WORK INSTRUCTIONS:
Repeat the data word for word and skip the pictures.

GIVEN DATA:

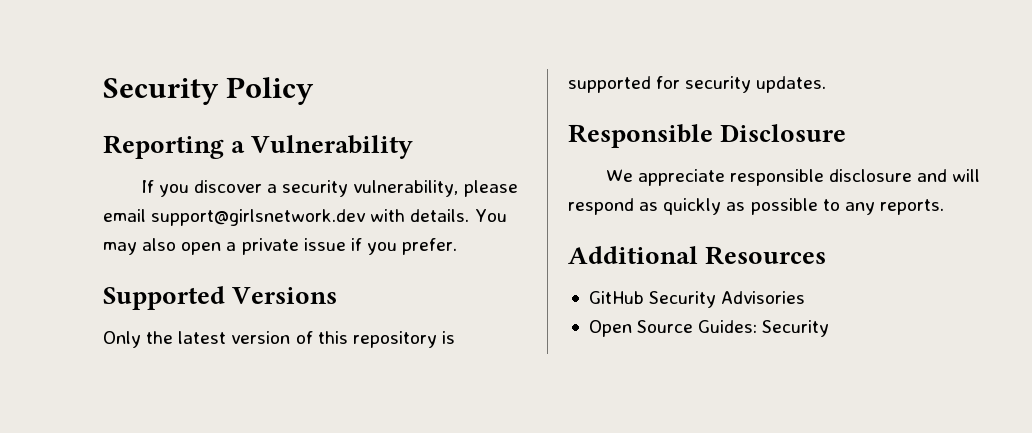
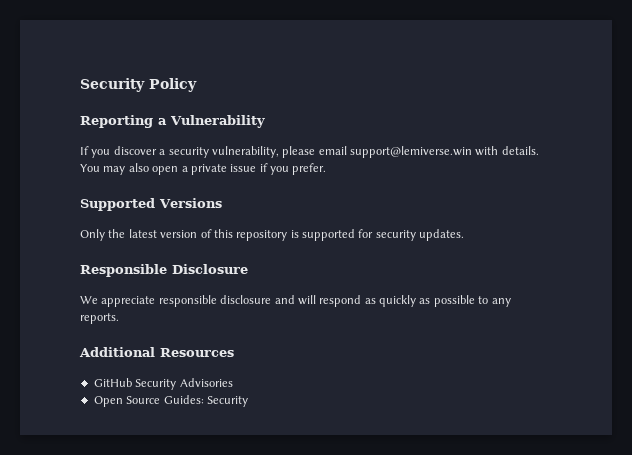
- If you discover a security vulnerability, please email support@girlsnetwork.dev with details.
+ If you discover a security vulnerability, please email support@lemiverse.win with details.

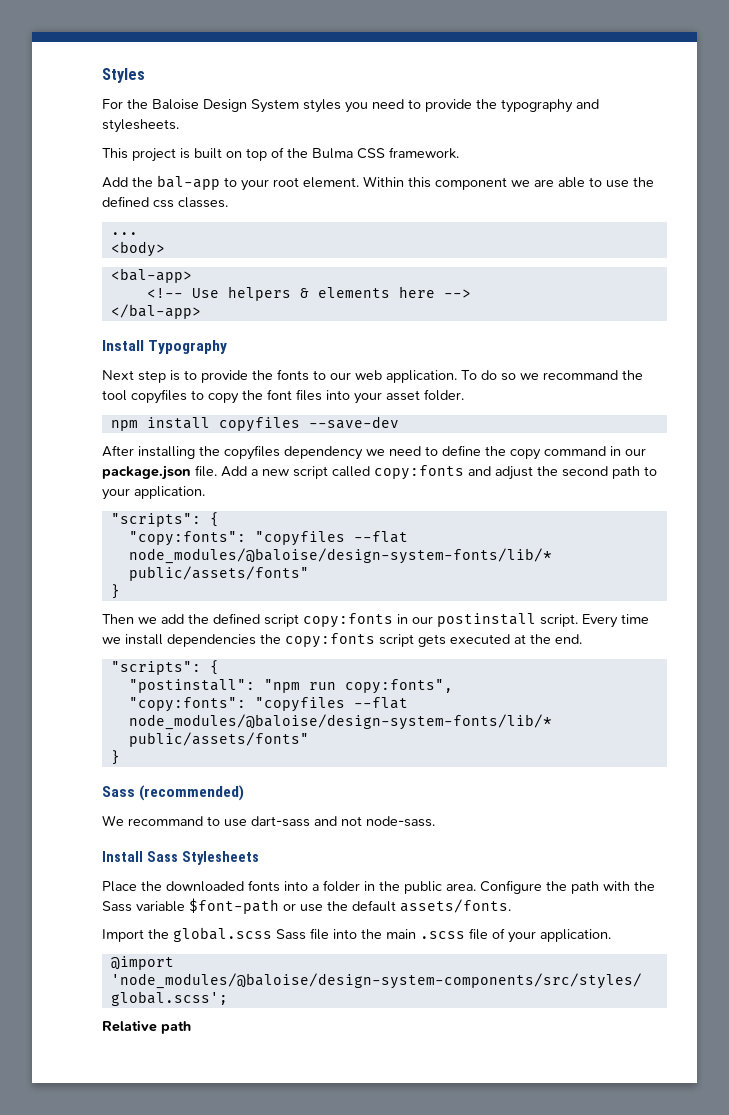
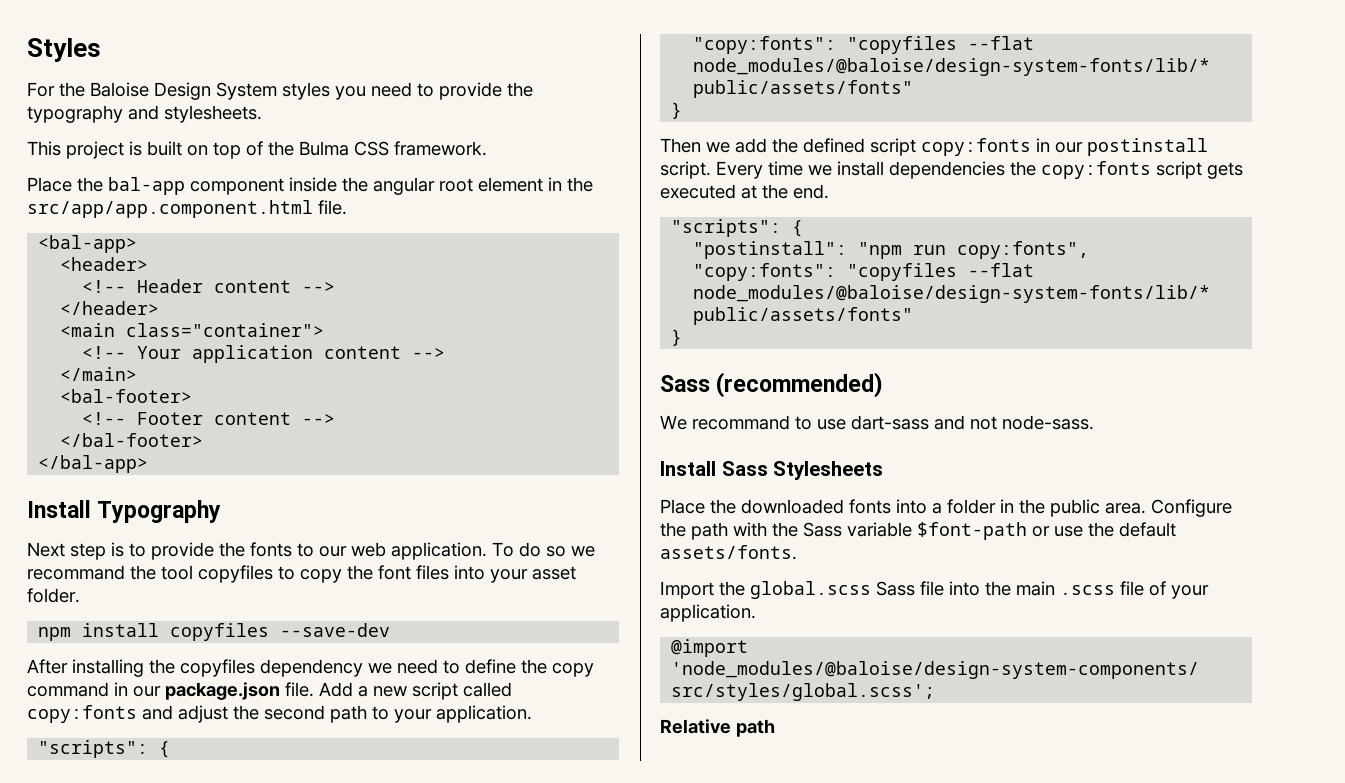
- Add the bal-app to your root element. Within this component we are able to use the defined css classes.
- ...
- <body>
+ Place the bal-app component inside the angular root element in the src/app/app.component.html file.
- <!-- Use helpers & elements here -->
+ <header>
+ <!-- Header content -->
+ </header>
+ <main class="container">
+ <!-- Your application content -->
+ </main>
+ <bal-footer>
+ <!-- Footer content -->
+ </bal-footer>

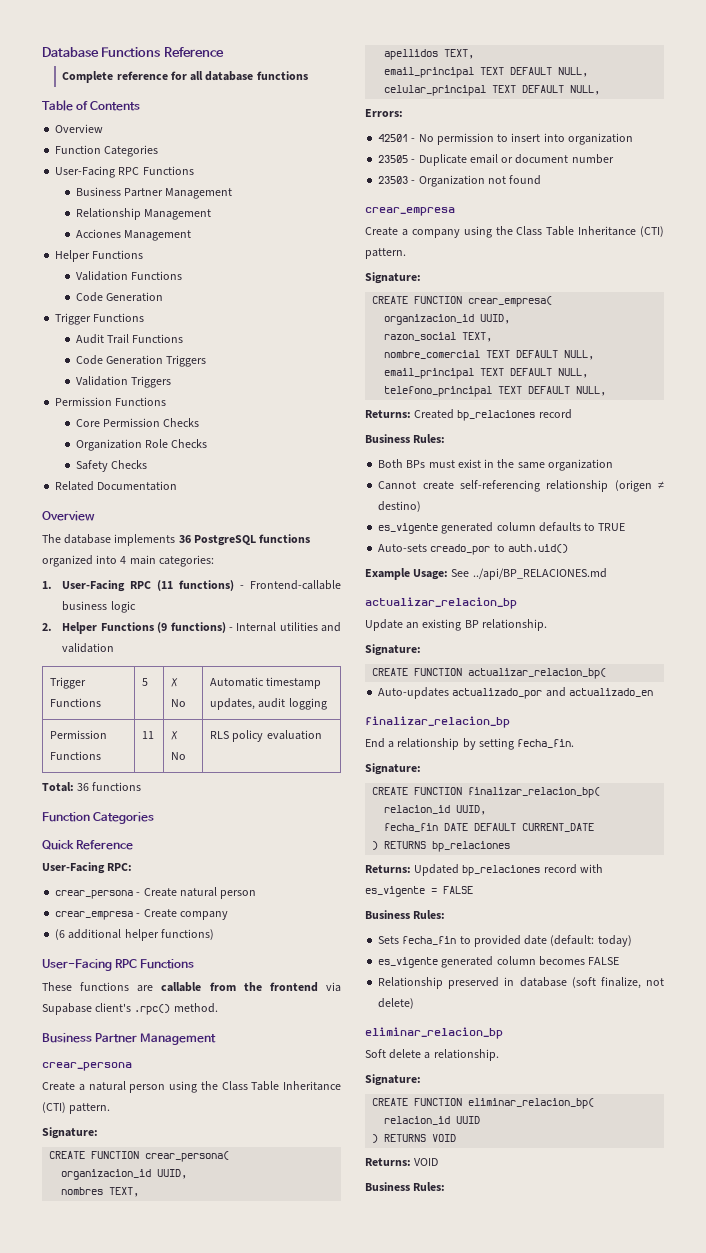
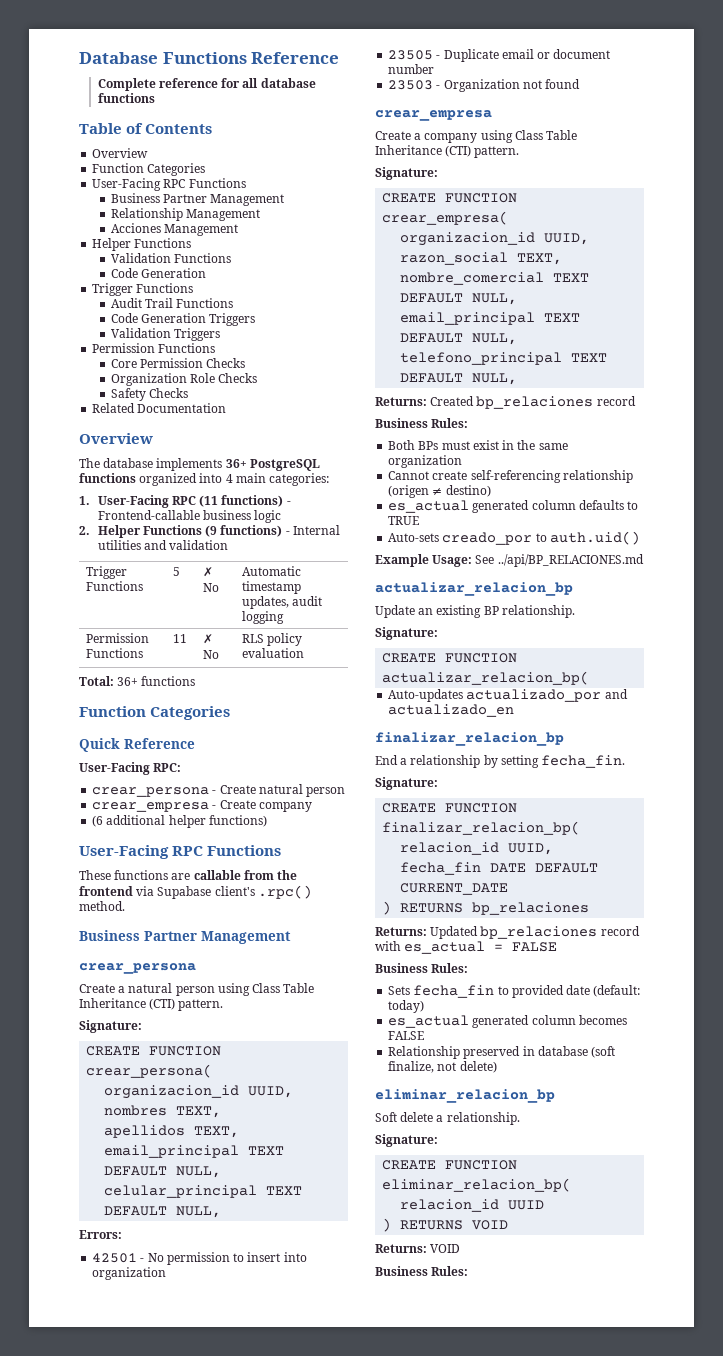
- The database implements 36 PostgreSQL functions organized into 4 main categories:
+ The database implements 36+ PostgreSQL functions organized into 4 main categories:
- Total: 36 functions
+ Total: 36+ functions
- Create a natural person using the Class Table Inheritance (CTI) pattern.
+ Create a natural person using Class Table Inheritance (CTI) pattern.
- Create a company using the Class Table Inheritance (CTI) pattern.
+ Create a company using Class Table Inheritance (CTI) pattern.
- es_vigente generated column defaults to TRUE
+ es_actual generated column defaults to TRUE
- Returns: Updated bp_relaciones record with es_vigente = FALSE
+ Returns: Updated bp_relaciones record with es_actual = FALSE
- es_vigente generated column becomes FALSE
+ es_actual generated column becomes FALSE

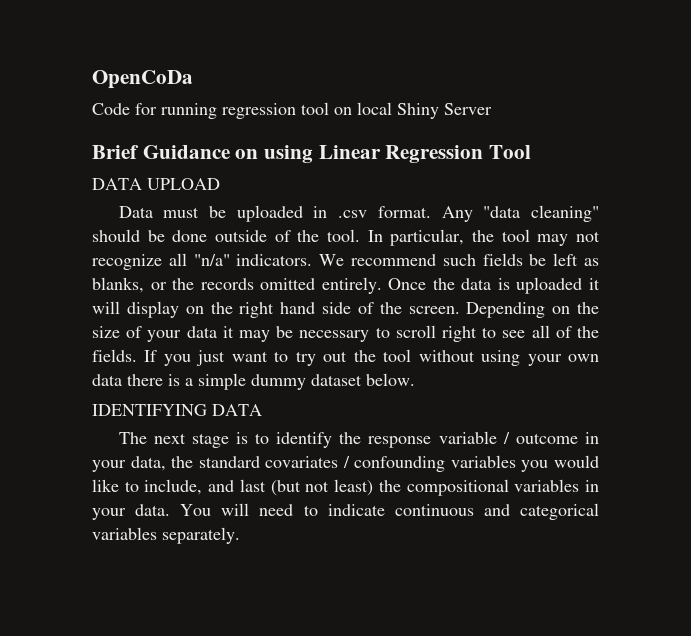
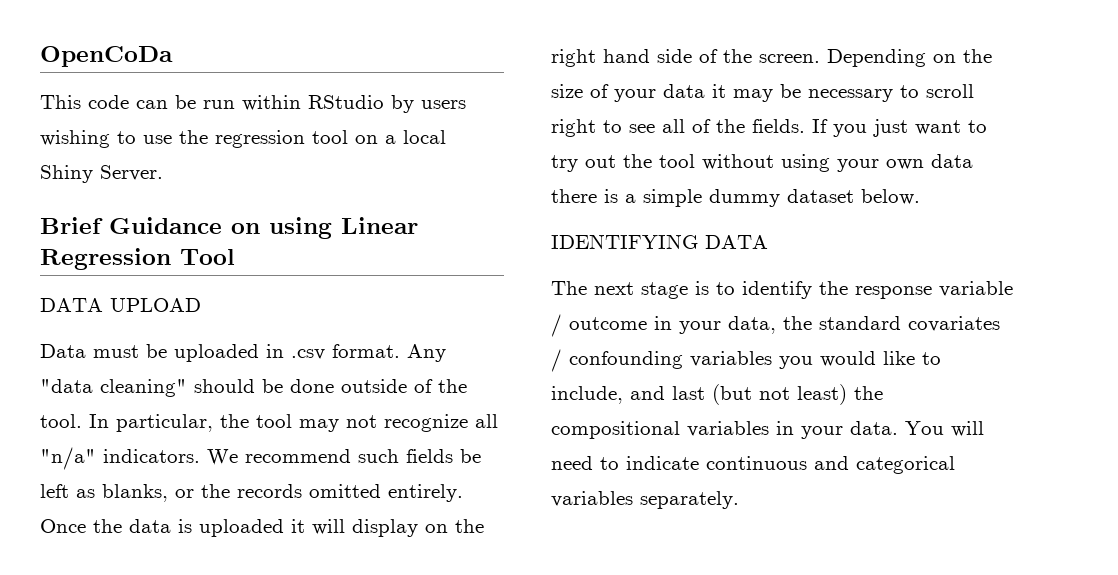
- Code for running regression tool on local Shiny Server
+ This code can be run within RStudio by users wishing to use the regression tool on a local Shiny Server.

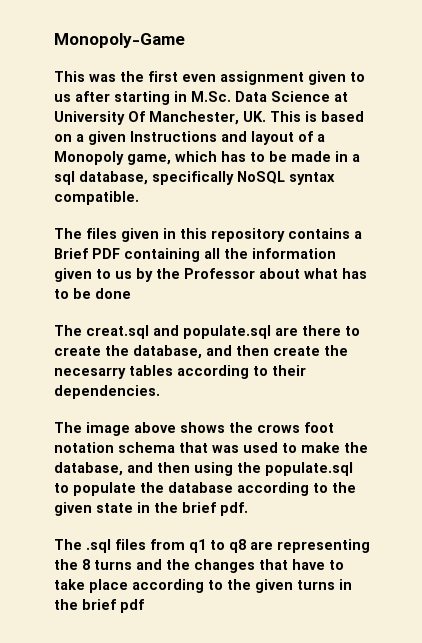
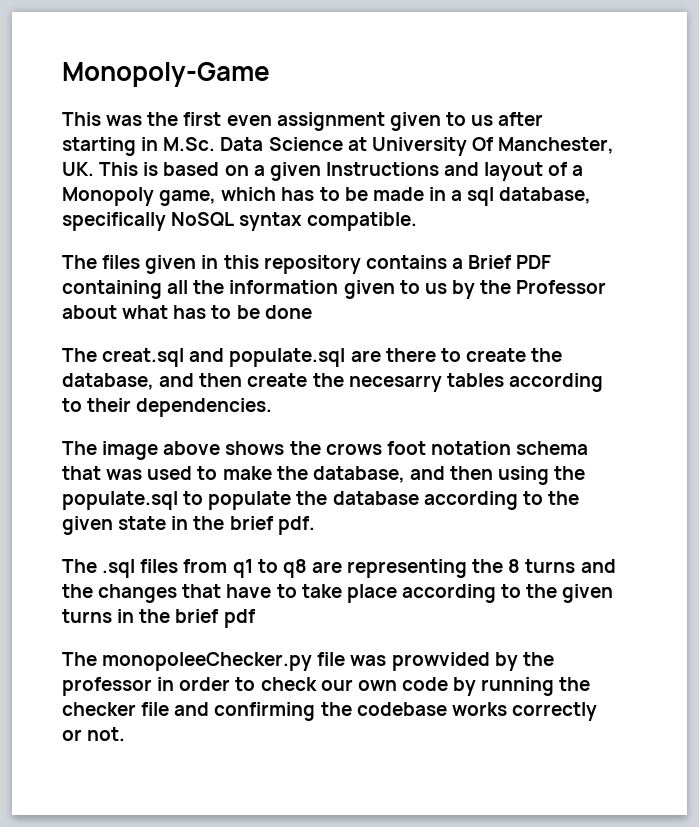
+ The monopoleeChecker.py file was prowvided by the professor in order to check our own code by running the checker file and confirming the codebase works correctly or not.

RESULT FOR THIS TASK:
- If you discover a security vulnerability, please email support@girlsnetwork.dev with details.
+ If you discover a security vulnerability, please email support@lemiverse.win with details.

- Add the bal-app to your root element. Within this component we are able to use the defined css classes.
- ...
- <body>
+ Place the bal-app component inside the angular root element in the src/app/app.component.html file.
- <!-- Use helpers & elements here -->
+ <header>
+ <!-- Header content -->
+ </header>
+ <main class="container">
+ <!-- Your application content -->
+ </main>
+ <bal-footer>
+ <!-- Footer content -->
+ </bal-footer>

- The database implements 36 PostgreSQL functions organized into 4 main categories:
+ The database implements 36+ PostgreSQL functions organized into 4 main categories:
- Total: 36 functions
+ Total: 36+ functions
- Create a natural person using the Class Table Inheritance (CTI) pattern.
+ Create a natural person using Class Table Inheritance (CTI) pattern.
- Create a company using the Class Table Inheritance (CTI) pattern.
+ Create a company using Class Table Inheritance (CTI) pattern.
- es_vigente generated column defaults to TRUE
+ es_actual generated column defaults to TRUE
- Returns: Updated bp_relaciones record with es_vigente = FALSE
+ Returns: Updated bp_relaciones record with es_actual = FALSE
- es_vigente generated column becomes FALSE
+ es_actual generated column becomes FALSE

- Code for running regression tool on local Shiny Server
+ This code can be run within RStudio by users wishing to use the regression tool on a local Shiny Server.

+ The monopoleeChecker.py file was prowvided by the professor in order to check our own code by running the checker file and confirming the codebase works correctly or not.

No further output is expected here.